**GOAL OF THE EXERCISE**
What lines of the data below include the word "that"? Report them by copying each.

══════════

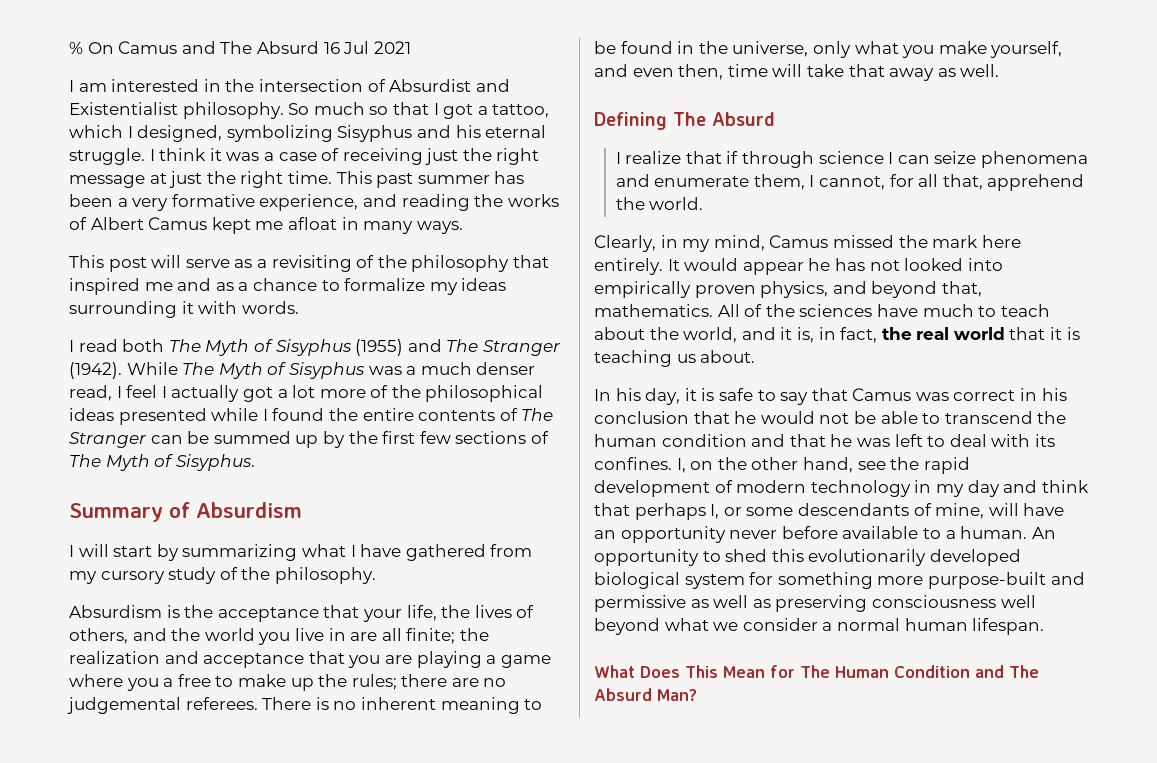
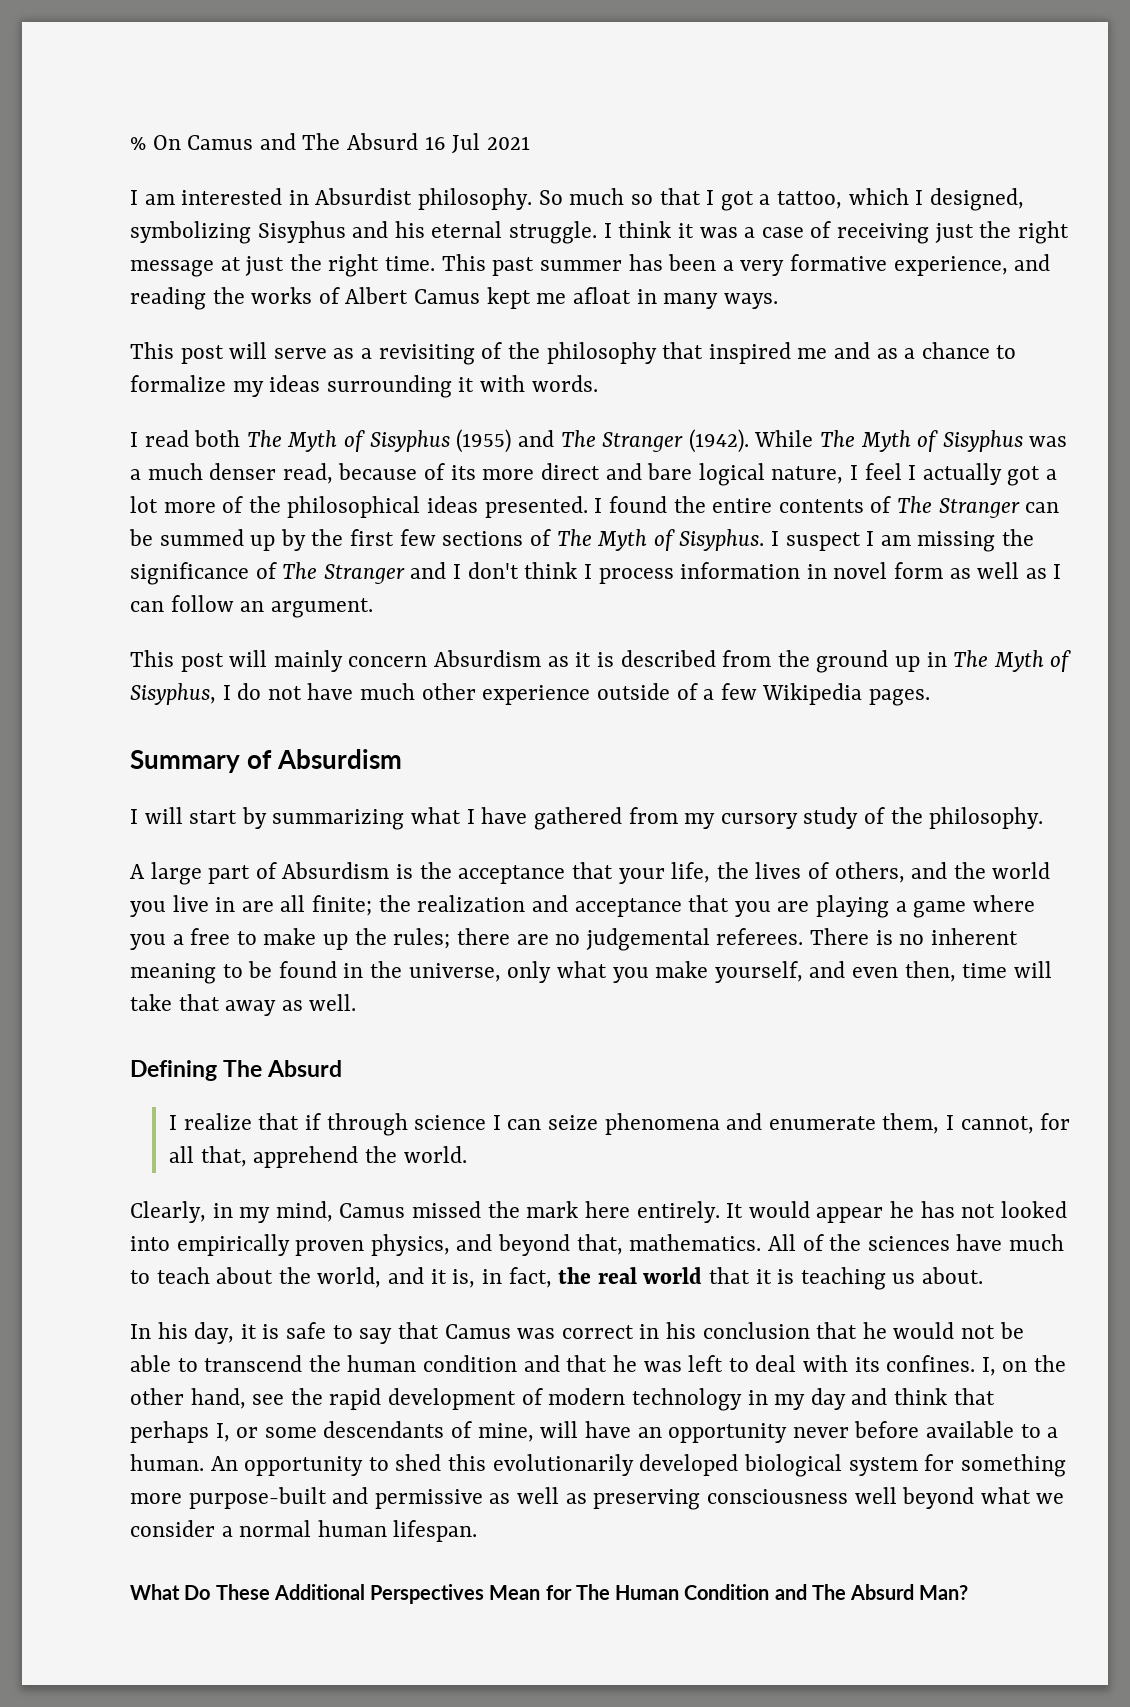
- I am interested in the intersection of Absurdist and Existentialist philosophy.
+ I am interested in Absurdist philosophy.
- While The Myth of Sisyphus was a much denser read, I feel I actually got a lot more of the philosophical ideas presented while I found the entire contents of The Stranger can be summed up by the first few sections of The Myth of Sisyphus.
+ While The Myth of Sisyphus was a much denser read, because of its more direct and bare logical nature, I feel I actually got a lot more of the philosophical ideas presented. I found the entire contents of The Stranger can be summed up by the first few sections of The Myth of Sisyphus. I suspect I am missing the significance of The Stranger and I don't think I process information in novel form as well as I can follow an argument.
+ This post will mainly concern Absurdism as it is described from the ground up in The Myth of Sisyphus, I do not have much other experience outside of a few Wikipedia pages.
- Absurdism is the acceptance that your life, the lives of others, and the world you live in are all finite; the realization and acceptance that you are playing a game where you a free to make up the rules; there are no judgemental referees.
+ A large part of Absurdism is the acceptance that your life, the lives of others, and the world you live in are all finite; the realization and acceptance that you are playing a game where you a free to make up the rules; there are no judgemental referees.
- What Does This Mean for The Human Condition and The Absurd Man?
+ What Do These Additional Perspectives Mean for The Human Condition and The Absurd Man?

══════════

**WRITTEN ANSWER**
- Absurdism is the acceptance that your life, the lives of others, and the world you live in are all finite; the realization and acceptance that you are playing a game where you a free to make up the rules; there are no judgemental referees.
+ A large part of Absurdism is the acceptance that your life, the lives of others, and the world you live in are all finite; the realization and acceptance that you are playing a game where you a free to make up the rules; there are no judgemental referees.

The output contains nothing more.